[Start of Attachment]

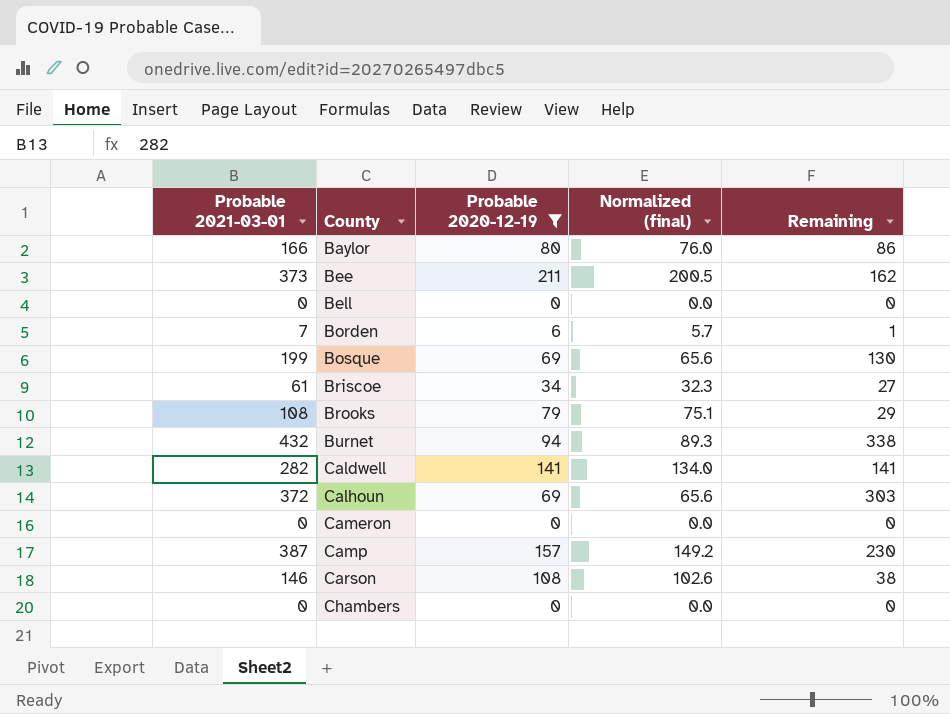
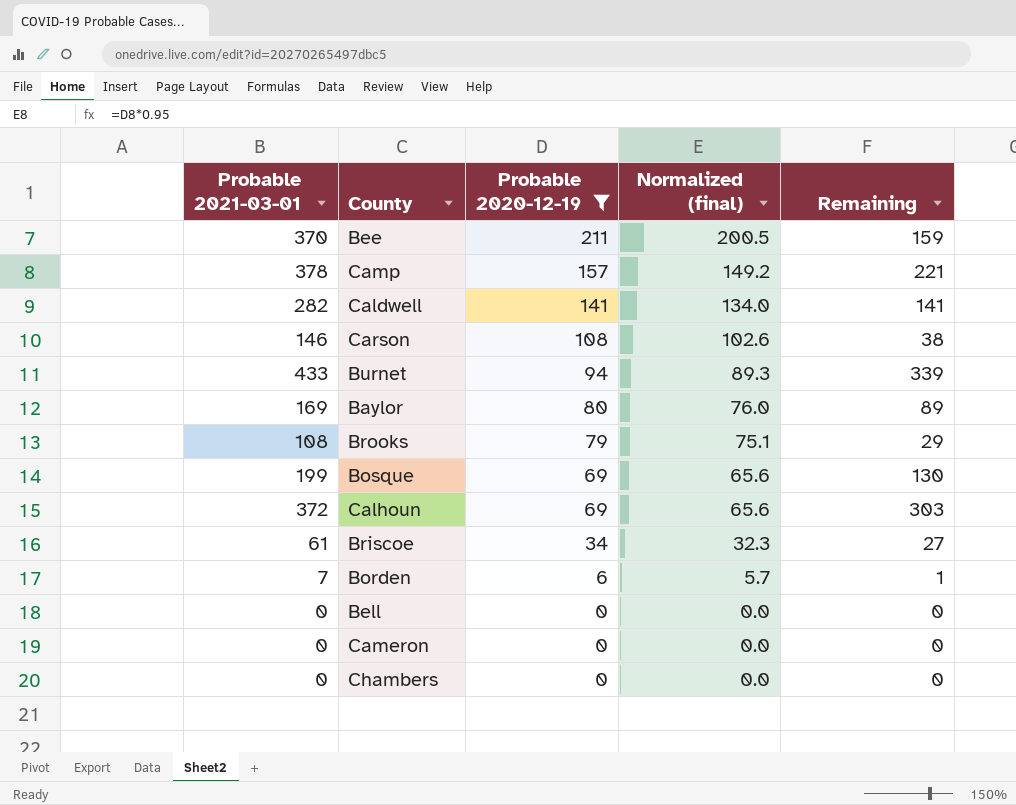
row order: County ascending -> Probable 2020-12-19 descending
Bee | Probable 2021-03-01: 373 -> 370
Bee | Remaining: 162 -> 159
Camp | Probable 2021-03-01: 387 -> 378
Camp | Remaining: 230 -> 221
Burnet | Probable 2021-03-01: 432 -> 433
Burnet | Remaining: 338 -> 339
Baylor | Probable 2021-03-01: 166 -> 169
Baylor | Remaining: 86 -> 89

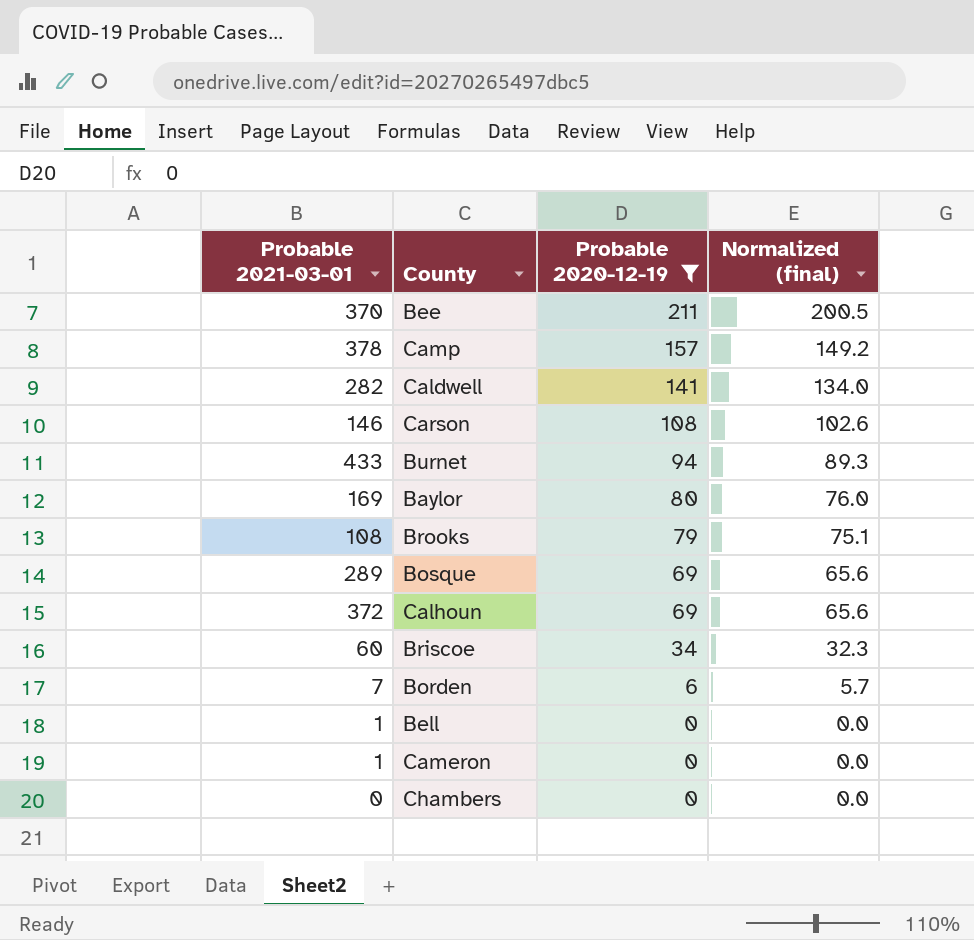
column Remaining | formula: [Probable 2021-03-01] - [Probable 2020-12-19] -> none
Bosque | Probable 2021-03-01: 199 -> 289
Briscoe | Probable 2021-03-01: 61 -> 60
Bell | Probable 2021-03-01: 0 -> 1
Cameron | Probable 2021-03-01: 0 -> 1

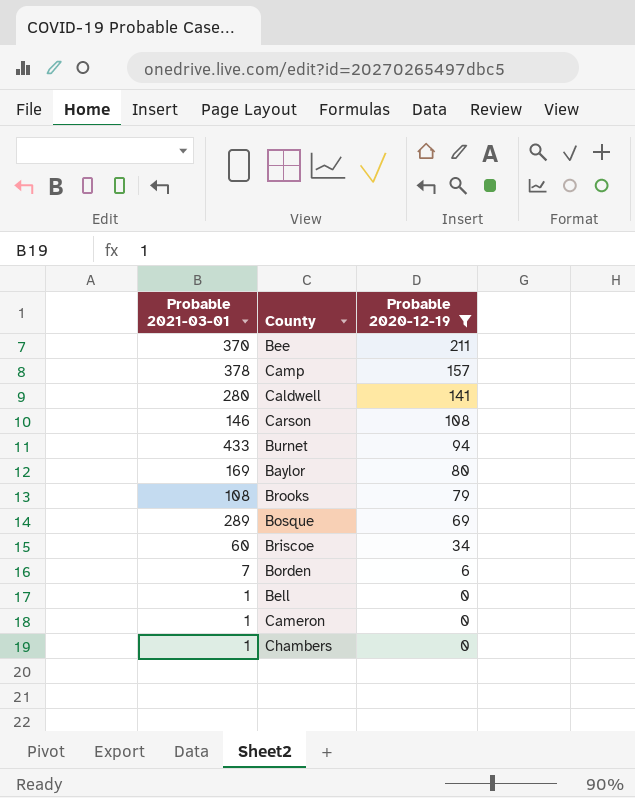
column Normalized (final) | formula: [Probable 2020-12-19] * 0.95 -> none
row Calhoun: 372 | 69 | 65.6 -> none
Caldwell | Probable 2021-03-01: 282 -> 280
Chambers | Probable 2021-03-01: 0 -> 1

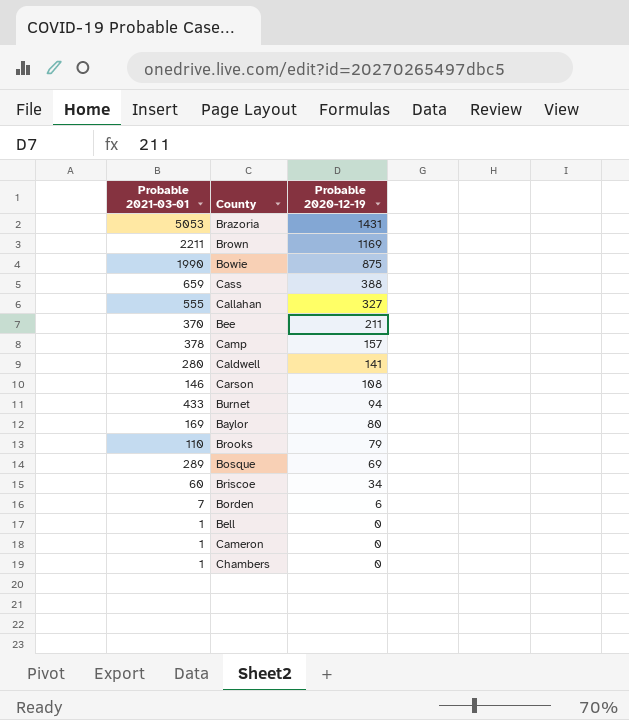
filter: Probable 2020-12-19 <= 211 -> none
Brooks | Probable 2021-03-01: 108 -> 110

[End of Attachment]

_Aim of the task_
Wherever a line in the data above holds "Remaining", copy that line.

_Output for this task_
Bee | Remaining: 162 -> 159
Camp | Remaining: 230 -> 221
Burnet | Remaining: 338 -> 339
Baylor | Remaining: 86 -> 89
column Remaining | formula: [Probable 2021-03-01] - [Probable 2020-12-19] -> none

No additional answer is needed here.